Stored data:
+===+

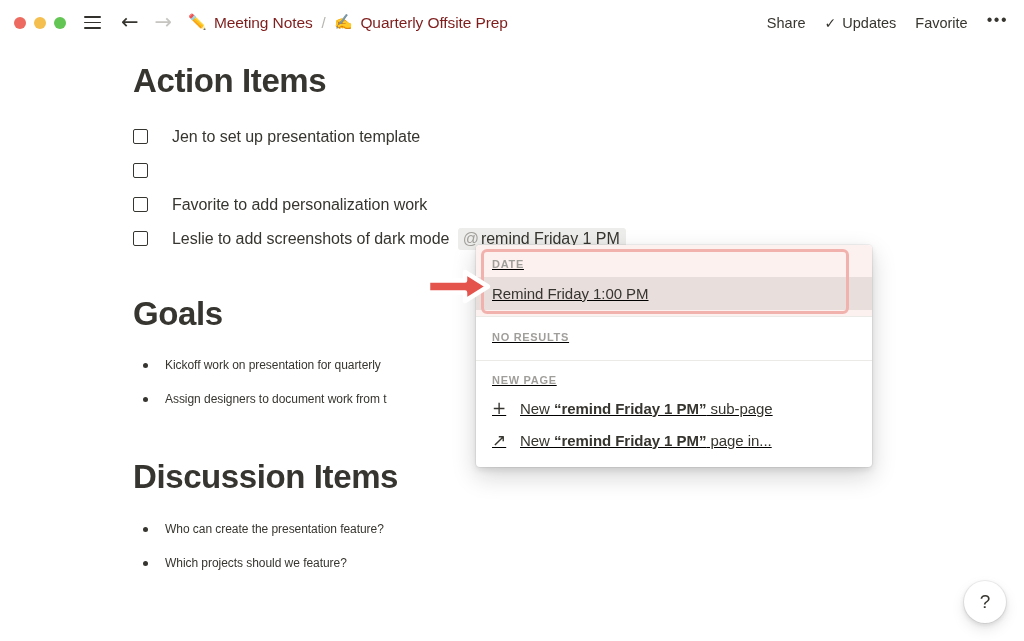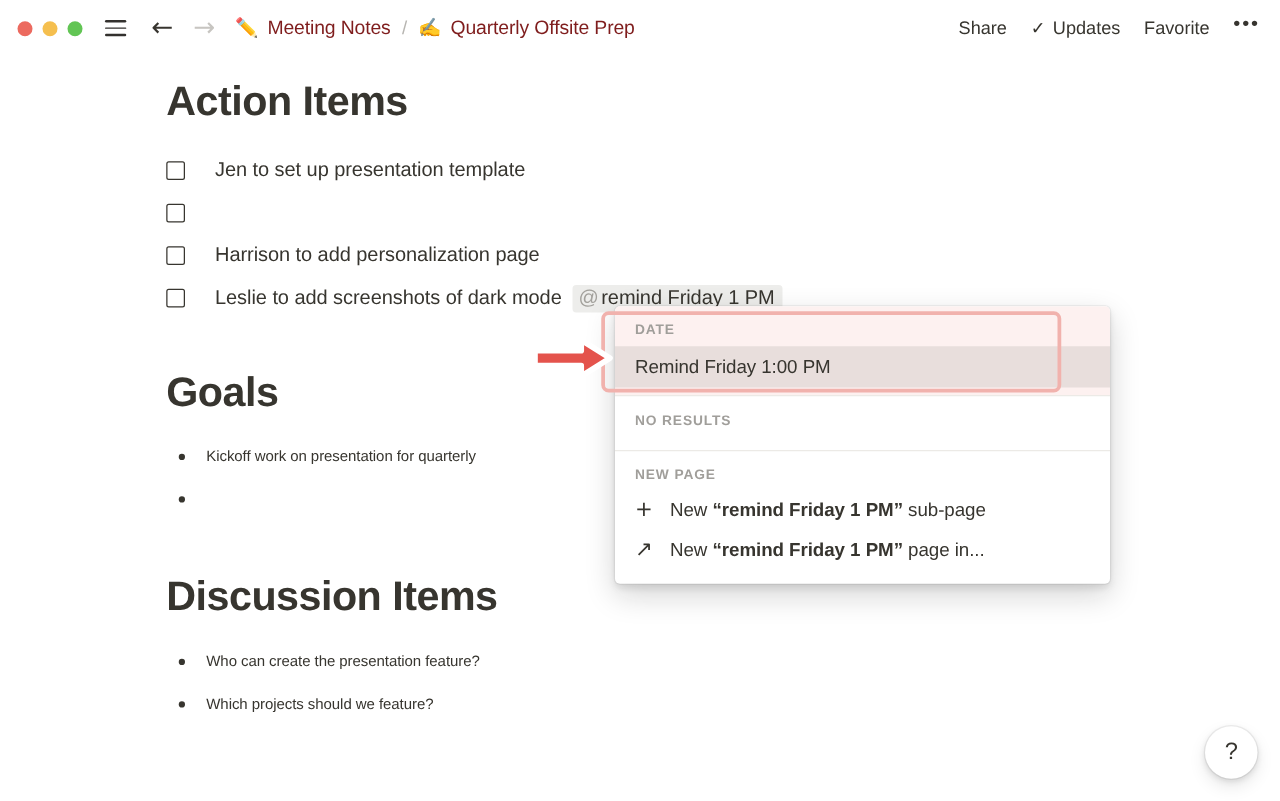--- a/index.html
+++ b/index.html
@@ -193,30 +193,31 @@
     letter-spacing: -0.05px;
     white-space: nowrap;
   }
 
   .spacer-goals  { height: 38px; }
   .spacer-disc   { height: 38px; }
 
   
   #mention-popup {
     position: absolute;
-    left: 492px;
+    left: 476px;
     top: 245px;
     width: 396px;
     background: #ffffff;
     border-radius: 4px;
     box-shadow: 0 0 0 1px rgba(15,15,15,0.05),
                 0 3px 6px rgba(15,15,15,0.10),
                 0 9px 24px rgba(15,15,15,0.18);
     overflow: hidden;
     z-index: 20;
+    text-decoration: underline;
   }
 
   .popup-group-label {
     font-size: 11px;
     font-weight: 600;
     letter-spacing: 0.7px;
     color: #a09e9a;
     padding: 13px 16px 7px 16px;
     text-transform: uppercase;
   }
@@ -351,21 +352,21 @@
         <span class="todo-box"></span>
         <span class="todo-text">Jen to set up presentation template</span>
       </div>
 
       <div class="todo-row">
         <span class="todo-box"></span>
       </div>
 
       <div class="todo-row">
         <span class="todo-box"></span>
-        <span class="todo-text">Harrison to add personalization page</span>
+        <span class="todo-text">Favorite to add personalization work</span>
       </div>
 
       <div class="todo-row">
         <span class="todo-box"></span>
         <span class="todo-text">
           <span>Leslie to add screenshots of dark mode </span><span class="mention"><span class="at">@</span><span>remind Friday 1 PM</span></span>
         </span>
       </div>
     </div>
 
@@ -373,20 +374,21 @@
 
     <h1 class="section-title">Goals</h1>
 
     <div class="bullet-list">
       <div class="bullet-row">
         <span class="dot"></span>
         <span class="bullet-text">Kickoff work on presentation for quarterly</span>
       </div>
       <div class="bullet-row">
         <span class="dot"></span>
+        <span class="bullet-text">Assign designers to document work from t</span>
       </div>
     </div>
 
     <div class="spacer-disc"></div>
 
     <h1 class="section-title">Discussion Items</h1>
 
     <div class="bullet-list">
       <div class="bullet-row">
         <span class="dot"></span>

+===+

The response should repeat every entry above exactly and include none of the pictures.

--- a/index.html
+++ b/index.html
@@ -193,30 +193,31 @@
     letter-spacing: -0.05px;
     white-space: nowrap;
   }
 
   .spacer-goals  { height: 38px; }
   .spacer-disc   { height: 38px; }
 
   
   #mention-popup {
     position: absolute;
-    left: 492px;
+    left: 476px;
     top: 245px;
     width: 396px;
     background: #ffffff;
     border-radius: 4px;
     box-shadow: 0 0 0 1px rgba(15,15,15,0.05),
                 0 3px 6px rgba(15,15,15,0.10),
                 0 9px 24px rgba(15,15,15,0.18);
     overflow: hidden;
     z-index: 20;
+    text-decoration: underline;
   }
 
   .popup-group-label {
     font-size: 11px;
     font-weight: 600;
     letter-spacing: 0.7px;
     color: #a09e9a;
     padding: 13px 16px 7px 16px;
     text-transform: uppercase;
   }
@@ -351,21 +352,21 @@
         <span class="todo-box"></span>
         <span class="todo-text">Jen to set up presentation template</span>
       </div>
 
       <div class="todo-row">
         <span class="todo-box"></span>
       </div>
 
       <div class="todo-row">
         <span class="todo-box"></span>
-        <span class="todo-text">Harrison to add personalization page</span>
+        <span class="todo-text">Favorite to add personalization work</span>
       </div>
 
       <div class="todo-row">
         <span class="todo-box"></span>
         <span class="todo-text">
           <span>Leslie to add screenshots of dark mode </span><span class="mention"><span class="at">@</span><span>remind Friday 1 PM</span></span>
         </span>
       </div>
     </div>
 
@@ -373,20 +374,21 @@
 
     <h1 class="section-title">Goals</h1>
 
     <div class="bullet-list">
       <div class="bullet-row">
         <span class="dot"></span>
         <span class="bullet-text">Kickoff work on presentation for quarterly</span>
       </div>
       <div class="bullet-row">
         <span class="dot"></span>
+        <span class="bullet-text">Assign designers to document work from t</span>
       </div>
     </div>
 
     <div class="spacer-disc"></div>
 
     <h1 class="section-title">Discussion Items</h1>
 
     <div class="bullet-list">
       <div class="bullet-row">
         <span class="dot"></span>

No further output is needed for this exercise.